Князь Штефан не любил свою княгиню; правда, уважал ее и жалел, иногда — Мария это видела — до слез, в бессилии наблюдая, как она угасает. Мария хотела вернуть мужу свободу, много раз просилась в монастырь; Штефан не опускал. Наверно, из себялюбия, ради государевых своих расчетов, считал неподобающим для своего высокого дома оставаться без хозяйки, а детям — без матери, пусть и неродной. «Не изводи себя, жена, не гневи господа!» — твердил князь в те дни, когда был дома; хвала богу, таких дней было немного. И вот — новая война, еще одно нашествие султана — исчадия ада, извечного врага, погубителя ее рода во всех его ветвях — константинопольской, трапезундской, мангупской. Семейству князя пришлось оставить столицу, искать убежища в этом месте, на самой границе с Польшей. Потом пришла весть: Штефан погиб в бою, Сучава пала. Мария надела глубокий, полный траур, не выходила из церкви. Вскоре в Хотине узнали, что князь жив и на свободе: сучавские посады захвачены и сожжены, но крепость и старый замок с дворцом держатся. Княгиня Мария вернулась в свои покои, но покров на гроб — свой верхний саван — продолжала прилежно вышивать.

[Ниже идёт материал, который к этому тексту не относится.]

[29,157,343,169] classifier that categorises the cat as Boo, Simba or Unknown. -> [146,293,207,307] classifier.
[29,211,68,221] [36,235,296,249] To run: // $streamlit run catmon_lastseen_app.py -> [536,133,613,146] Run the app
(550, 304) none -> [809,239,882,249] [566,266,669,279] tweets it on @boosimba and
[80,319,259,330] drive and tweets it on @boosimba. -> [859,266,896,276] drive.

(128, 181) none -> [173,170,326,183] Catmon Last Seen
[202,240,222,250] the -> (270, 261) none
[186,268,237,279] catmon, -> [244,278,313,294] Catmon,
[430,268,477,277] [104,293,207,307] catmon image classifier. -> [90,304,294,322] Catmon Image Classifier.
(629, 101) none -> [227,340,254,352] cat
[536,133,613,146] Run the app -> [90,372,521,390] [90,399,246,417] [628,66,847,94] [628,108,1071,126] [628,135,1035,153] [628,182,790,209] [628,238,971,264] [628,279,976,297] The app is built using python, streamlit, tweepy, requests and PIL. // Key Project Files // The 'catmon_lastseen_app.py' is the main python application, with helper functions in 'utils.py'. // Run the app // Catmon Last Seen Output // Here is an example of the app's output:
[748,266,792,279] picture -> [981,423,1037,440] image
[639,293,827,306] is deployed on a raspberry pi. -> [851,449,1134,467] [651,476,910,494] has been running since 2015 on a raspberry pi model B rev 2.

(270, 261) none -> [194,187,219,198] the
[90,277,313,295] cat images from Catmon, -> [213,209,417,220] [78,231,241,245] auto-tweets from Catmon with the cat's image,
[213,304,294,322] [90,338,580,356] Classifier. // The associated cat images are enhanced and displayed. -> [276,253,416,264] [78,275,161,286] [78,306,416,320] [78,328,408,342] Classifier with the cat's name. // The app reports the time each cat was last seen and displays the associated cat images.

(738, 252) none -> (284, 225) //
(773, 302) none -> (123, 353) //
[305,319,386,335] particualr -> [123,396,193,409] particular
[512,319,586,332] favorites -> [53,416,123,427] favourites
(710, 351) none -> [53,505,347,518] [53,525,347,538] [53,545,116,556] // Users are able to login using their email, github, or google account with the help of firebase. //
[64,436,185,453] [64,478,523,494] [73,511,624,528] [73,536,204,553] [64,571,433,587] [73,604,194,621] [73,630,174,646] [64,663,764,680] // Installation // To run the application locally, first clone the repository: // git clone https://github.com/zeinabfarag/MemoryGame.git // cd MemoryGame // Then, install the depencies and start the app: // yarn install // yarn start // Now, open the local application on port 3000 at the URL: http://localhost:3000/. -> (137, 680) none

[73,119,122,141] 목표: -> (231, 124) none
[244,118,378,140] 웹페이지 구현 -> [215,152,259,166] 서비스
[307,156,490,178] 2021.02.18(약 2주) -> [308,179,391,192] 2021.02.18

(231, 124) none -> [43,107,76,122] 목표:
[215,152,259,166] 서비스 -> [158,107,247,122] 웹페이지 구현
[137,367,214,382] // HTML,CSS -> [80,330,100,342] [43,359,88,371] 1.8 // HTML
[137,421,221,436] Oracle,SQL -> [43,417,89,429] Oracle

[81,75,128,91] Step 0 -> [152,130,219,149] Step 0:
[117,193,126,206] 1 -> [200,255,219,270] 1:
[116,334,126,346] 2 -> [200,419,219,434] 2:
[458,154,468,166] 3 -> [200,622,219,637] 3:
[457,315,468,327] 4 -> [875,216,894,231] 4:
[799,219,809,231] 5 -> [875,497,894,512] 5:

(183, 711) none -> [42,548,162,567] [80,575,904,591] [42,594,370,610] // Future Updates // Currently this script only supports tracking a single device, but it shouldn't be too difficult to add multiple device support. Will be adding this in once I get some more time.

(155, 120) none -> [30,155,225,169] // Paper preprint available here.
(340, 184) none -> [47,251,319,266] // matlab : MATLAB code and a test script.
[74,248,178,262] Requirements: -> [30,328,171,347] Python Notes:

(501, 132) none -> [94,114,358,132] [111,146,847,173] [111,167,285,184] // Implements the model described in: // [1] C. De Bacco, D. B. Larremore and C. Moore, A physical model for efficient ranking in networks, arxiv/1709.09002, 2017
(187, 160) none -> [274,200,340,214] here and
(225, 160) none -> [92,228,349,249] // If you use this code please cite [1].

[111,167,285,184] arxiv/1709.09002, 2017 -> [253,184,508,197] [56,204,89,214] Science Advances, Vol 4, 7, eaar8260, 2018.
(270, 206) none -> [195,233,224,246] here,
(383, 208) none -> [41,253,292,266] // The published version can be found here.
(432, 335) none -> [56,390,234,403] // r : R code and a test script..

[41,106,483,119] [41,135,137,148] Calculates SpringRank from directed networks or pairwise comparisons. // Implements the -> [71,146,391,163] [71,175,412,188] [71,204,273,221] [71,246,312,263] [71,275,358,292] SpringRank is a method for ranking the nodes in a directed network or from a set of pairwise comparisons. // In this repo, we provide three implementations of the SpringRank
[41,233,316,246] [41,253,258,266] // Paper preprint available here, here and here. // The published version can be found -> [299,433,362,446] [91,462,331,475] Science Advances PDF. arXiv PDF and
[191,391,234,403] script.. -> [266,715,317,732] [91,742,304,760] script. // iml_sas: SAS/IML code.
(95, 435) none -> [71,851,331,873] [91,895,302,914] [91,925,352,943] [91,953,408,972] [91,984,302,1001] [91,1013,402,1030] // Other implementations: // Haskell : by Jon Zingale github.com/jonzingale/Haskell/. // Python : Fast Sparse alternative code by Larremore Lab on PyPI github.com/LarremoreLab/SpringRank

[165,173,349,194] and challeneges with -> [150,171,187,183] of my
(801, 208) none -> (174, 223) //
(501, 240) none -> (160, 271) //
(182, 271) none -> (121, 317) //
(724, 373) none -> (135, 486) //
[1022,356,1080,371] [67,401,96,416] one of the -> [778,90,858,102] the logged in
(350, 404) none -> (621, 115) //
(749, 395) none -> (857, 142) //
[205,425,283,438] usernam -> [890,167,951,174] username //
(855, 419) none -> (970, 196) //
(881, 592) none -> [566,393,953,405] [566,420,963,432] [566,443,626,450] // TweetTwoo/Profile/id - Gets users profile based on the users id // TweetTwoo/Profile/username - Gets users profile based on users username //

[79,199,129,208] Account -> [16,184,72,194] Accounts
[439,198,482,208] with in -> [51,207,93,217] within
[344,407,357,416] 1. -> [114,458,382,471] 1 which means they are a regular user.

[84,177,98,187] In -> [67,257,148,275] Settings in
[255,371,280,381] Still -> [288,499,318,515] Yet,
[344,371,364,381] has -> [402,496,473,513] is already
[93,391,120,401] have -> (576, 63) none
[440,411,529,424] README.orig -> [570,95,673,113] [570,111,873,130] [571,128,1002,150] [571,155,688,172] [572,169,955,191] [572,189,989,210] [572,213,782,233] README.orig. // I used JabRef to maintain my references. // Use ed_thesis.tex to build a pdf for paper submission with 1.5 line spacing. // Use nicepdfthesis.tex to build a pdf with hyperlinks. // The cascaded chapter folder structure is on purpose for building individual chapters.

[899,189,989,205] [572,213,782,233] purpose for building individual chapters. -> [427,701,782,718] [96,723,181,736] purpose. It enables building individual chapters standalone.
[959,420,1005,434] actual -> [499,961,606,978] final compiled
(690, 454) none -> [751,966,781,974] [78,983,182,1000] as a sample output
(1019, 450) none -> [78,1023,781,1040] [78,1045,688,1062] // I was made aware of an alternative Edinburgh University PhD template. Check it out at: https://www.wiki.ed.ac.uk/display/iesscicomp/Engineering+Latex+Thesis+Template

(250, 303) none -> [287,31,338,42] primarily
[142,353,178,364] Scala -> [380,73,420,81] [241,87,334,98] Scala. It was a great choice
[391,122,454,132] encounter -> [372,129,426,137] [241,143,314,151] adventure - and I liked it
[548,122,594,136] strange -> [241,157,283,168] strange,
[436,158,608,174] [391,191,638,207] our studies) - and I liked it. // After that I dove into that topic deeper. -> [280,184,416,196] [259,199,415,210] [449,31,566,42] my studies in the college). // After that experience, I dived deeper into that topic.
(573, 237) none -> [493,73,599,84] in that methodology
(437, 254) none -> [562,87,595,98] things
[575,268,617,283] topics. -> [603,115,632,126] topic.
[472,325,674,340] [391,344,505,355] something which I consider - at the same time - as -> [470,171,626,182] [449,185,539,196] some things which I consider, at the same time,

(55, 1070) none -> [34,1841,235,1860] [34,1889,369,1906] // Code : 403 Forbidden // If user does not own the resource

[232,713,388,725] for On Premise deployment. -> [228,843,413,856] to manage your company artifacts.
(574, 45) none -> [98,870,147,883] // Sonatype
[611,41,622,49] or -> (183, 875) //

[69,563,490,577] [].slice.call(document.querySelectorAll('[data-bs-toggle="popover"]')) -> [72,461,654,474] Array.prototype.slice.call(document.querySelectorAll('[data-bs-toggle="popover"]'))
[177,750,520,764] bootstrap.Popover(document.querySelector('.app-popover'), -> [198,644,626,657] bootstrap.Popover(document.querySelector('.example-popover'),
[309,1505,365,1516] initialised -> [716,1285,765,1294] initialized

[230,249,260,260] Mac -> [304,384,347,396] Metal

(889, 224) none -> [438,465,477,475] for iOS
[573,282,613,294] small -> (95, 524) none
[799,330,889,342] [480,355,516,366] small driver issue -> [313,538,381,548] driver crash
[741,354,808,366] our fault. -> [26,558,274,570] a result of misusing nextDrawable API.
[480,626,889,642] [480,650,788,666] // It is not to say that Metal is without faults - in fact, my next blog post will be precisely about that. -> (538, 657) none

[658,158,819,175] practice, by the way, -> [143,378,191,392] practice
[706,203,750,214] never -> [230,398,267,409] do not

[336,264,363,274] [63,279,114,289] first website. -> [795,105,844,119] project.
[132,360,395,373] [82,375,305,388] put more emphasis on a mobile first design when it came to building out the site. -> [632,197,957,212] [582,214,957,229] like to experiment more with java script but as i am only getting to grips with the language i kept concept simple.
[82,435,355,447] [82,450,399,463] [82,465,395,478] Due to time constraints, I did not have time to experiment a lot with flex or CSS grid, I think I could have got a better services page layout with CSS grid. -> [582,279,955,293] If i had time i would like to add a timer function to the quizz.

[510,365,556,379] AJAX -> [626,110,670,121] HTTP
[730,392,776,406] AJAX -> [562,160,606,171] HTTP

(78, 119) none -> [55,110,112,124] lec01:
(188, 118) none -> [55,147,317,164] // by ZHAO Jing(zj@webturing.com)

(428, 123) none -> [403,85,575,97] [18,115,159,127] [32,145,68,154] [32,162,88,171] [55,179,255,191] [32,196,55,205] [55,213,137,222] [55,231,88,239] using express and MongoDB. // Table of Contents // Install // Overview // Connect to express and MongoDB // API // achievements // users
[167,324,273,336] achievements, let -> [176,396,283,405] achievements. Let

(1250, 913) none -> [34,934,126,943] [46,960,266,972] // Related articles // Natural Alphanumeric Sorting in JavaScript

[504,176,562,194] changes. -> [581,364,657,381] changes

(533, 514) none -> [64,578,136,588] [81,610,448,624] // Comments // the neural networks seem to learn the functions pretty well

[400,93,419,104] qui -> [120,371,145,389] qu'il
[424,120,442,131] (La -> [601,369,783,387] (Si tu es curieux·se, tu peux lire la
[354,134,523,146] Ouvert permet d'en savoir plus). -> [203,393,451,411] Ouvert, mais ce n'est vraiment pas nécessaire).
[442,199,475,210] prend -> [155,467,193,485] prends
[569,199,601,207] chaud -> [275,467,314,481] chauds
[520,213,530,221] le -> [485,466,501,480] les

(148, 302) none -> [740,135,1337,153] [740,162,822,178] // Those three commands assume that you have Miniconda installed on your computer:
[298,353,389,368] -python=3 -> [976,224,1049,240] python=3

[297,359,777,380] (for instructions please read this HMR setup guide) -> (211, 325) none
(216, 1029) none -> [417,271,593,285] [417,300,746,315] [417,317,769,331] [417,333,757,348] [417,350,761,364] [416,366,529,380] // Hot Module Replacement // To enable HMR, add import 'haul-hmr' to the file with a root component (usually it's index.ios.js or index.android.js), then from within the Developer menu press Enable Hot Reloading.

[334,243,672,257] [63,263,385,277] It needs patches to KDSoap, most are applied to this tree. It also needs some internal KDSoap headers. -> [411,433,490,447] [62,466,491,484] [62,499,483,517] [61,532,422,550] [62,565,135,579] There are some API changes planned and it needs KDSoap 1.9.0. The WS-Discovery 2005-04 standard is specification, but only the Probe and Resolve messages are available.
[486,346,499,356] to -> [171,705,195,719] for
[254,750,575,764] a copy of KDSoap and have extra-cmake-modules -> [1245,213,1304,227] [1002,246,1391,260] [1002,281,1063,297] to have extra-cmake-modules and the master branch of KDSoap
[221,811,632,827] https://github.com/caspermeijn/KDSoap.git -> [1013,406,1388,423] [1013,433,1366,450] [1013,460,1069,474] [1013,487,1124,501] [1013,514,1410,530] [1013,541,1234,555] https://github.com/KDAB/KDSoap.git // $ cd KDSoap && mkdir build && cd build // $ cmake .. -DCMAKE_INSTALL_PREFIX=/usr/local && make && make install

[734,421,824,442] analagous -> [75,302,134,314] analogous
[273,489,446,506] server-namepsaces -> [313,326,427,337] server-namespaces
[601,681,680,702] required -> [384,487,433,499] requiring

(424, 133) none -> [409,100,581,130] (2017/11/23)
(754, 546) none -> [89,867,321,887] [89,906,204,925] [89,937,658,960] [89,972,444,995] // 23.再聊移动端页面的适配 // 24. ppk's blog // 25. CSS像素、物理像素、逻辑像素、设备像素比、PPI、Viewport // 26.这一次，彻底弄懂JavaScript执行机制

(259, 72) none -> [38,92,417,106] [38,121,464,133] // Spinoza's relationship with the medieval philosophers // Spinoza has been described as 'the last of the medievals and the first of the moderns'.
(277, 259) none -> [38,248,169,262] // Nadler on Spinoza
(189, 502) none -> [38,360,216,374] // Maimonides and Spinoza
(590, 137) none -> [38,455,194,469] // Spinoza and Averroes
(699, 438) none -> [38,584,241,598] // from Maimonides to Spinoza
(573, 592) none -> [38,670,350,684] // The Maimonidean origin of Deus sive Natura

Правда, одна близкая родственница у нее осталась — племянница. Подняв крутые, правильные дуги своих иссиня-черных бровей, княгиня бросила на нее быстрый взгляд. Княжна Роксана сидела чинно, с достоинством, опустив фамильные черные очи Палеологов над вышиванием, в котором проявляла немалое искусство, тоже — в традициях женщин их семьи. Княжна во всем вела себя, как подобало одной из дочерей древнейшего в мире императорского рода. Как будто Мария могла забыть, как уронила эта грешница родовую честь, не выйдя замуж за благородного жениха, подобранного ей венценосной тетушкой, и дала себя похитить, говоря по правде — позорно сбежала с безродным, простым сотником, чей дед, говорят, доселе пашет землю, как жалкий смерд, в каком-то убогом селе. Княгиня поджала губы, от чего ее маленький рот, миниатюрностью которого она когда-то очень гордилась, стал еще меньше. Мария, как ни была богомольна, не стала ханжой; от рождения целомудренная в поступках и помыслах, суровая дщерь знойного Феодоро, оставаясь отшельнически строгой в самой себе, умела понимать и прощать чужие заблуждения и прегрешения. Мария не осуждала уже Роксану, княгиня давно простила племянницу. Но обида — за то, что та презрела ее заботы, — оствавалась. Даже возвращение княжны не могло успокоить самолюбие тетушки; ведь Роксана очутилась в Хотине вовсе не потому, что решила принять ее покровительство, позволить Марии по-своему достойнее устроить судьбу племянницы. Роксана возвратилась по той причине, что не выдержала разлуки с низкорожденным своим похитителем. В Брашове пронесся слух, что сотник Войку, смертельно раненный, лежит в городке Сороки, и Роксана с одной служанкой, с охраной, приданной ей брашовским региментарием Германном, помчалась туда. Дорогой, однако, на них напали харцызы, еще не успевшие осадить Хотин, княжна и ее спутники едва ушли от погони, и вот она в гостях у княгини, а арбалетчики из Брашова — в четах, охранявших крепость.